- [Source data]
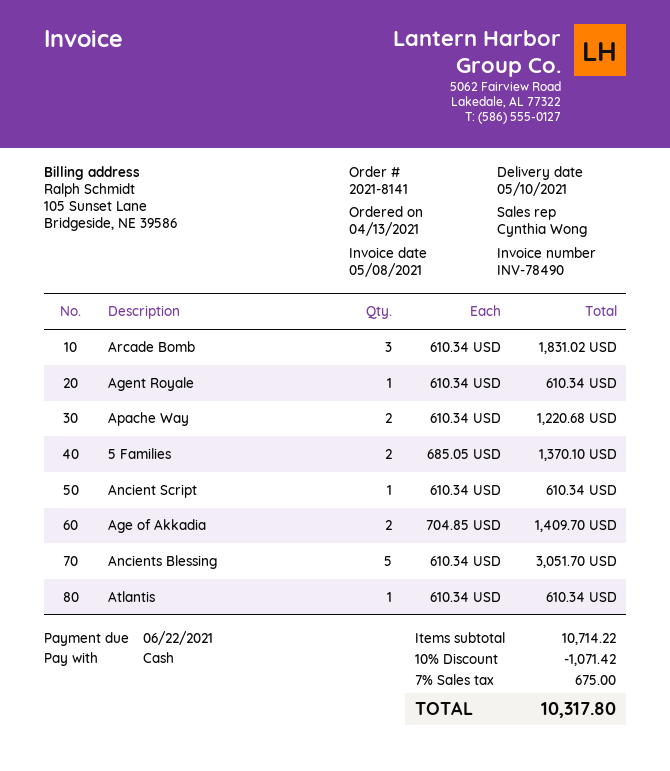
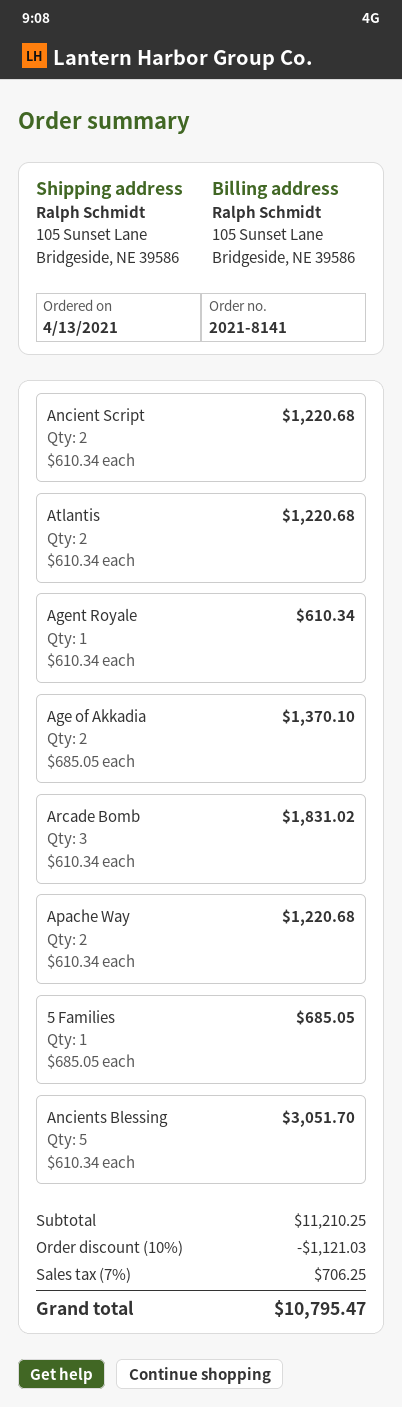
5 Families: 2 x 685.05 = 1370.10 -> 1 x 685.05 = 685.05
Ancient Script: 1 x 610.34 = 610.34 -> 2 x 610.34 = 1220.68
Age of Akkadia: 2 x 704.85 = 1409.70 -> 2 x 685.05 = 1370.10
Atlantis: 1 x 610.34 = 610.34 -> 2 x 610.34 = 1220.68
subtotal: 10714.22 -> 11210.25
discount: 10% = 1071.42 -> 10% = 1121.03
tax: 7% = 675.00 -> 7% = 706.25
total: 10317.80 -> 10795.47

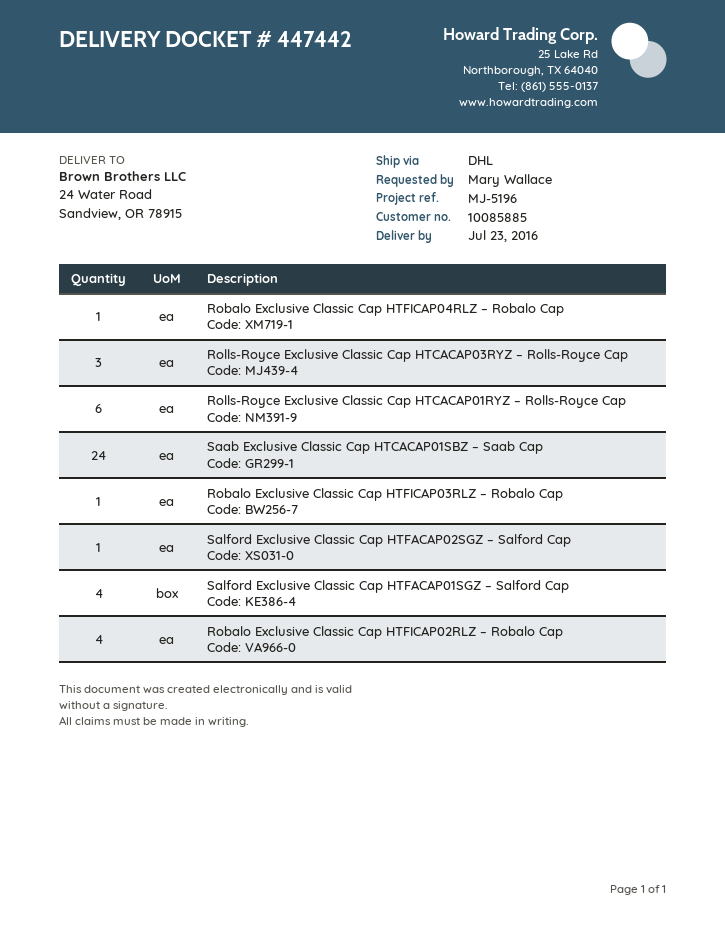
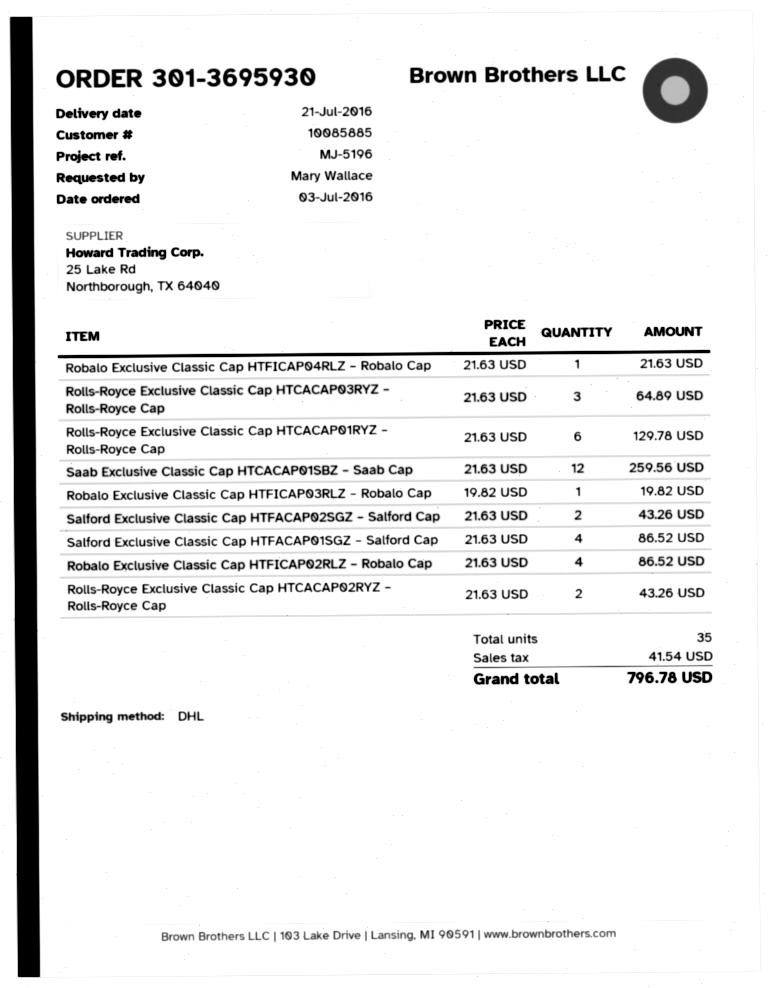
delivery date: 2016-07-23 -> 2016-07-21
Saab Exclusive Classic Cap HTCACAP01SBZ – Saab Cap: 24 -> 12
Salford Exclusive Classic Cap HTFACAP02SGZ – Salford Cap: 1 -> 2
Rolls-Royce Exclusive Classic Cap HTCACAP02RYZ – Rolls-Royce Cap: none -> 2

==

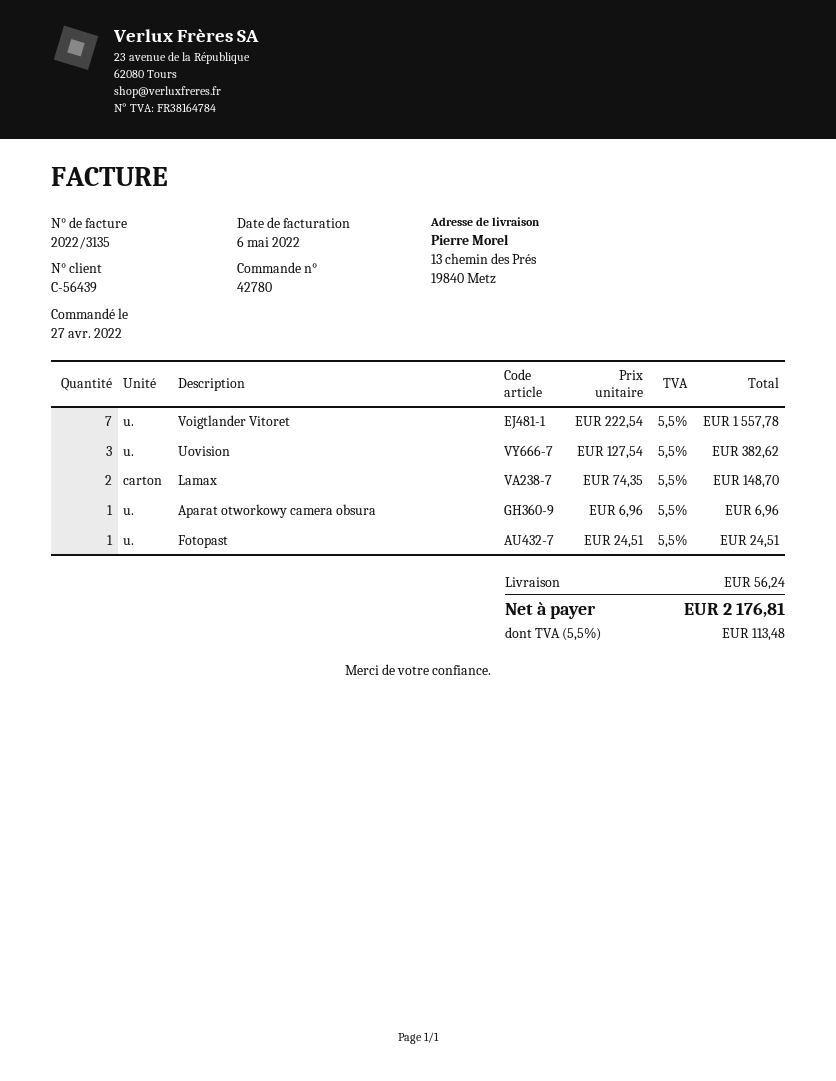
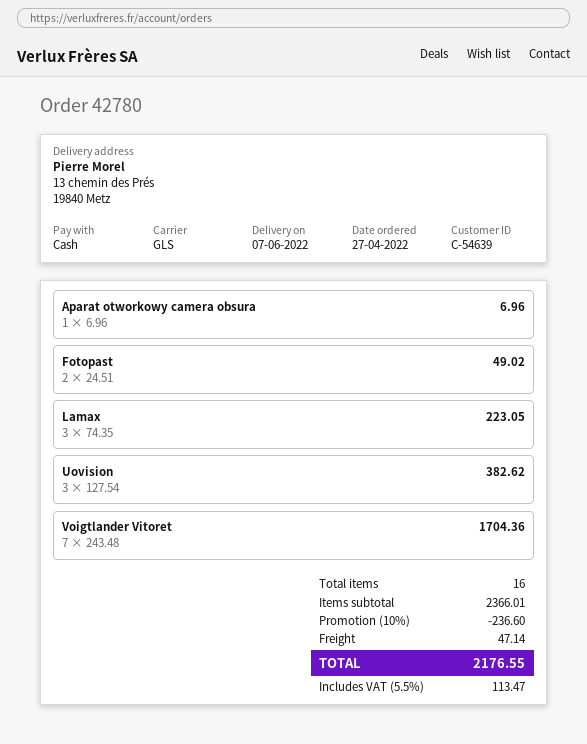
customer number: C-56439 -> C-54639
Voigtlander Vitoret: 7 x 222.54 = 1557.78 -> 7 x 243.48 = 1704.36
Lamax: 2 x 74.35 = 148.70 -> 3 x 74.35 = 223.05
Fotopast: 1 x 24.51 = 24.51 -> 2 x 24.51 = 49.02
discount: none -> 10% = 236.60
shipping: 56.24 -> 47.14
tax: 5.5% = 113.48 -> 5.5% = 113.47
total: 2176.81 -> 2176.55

- [Task objective]
Exactly how many lines of the data include the word "none"? Reply with that number only.

- [Finished task]
2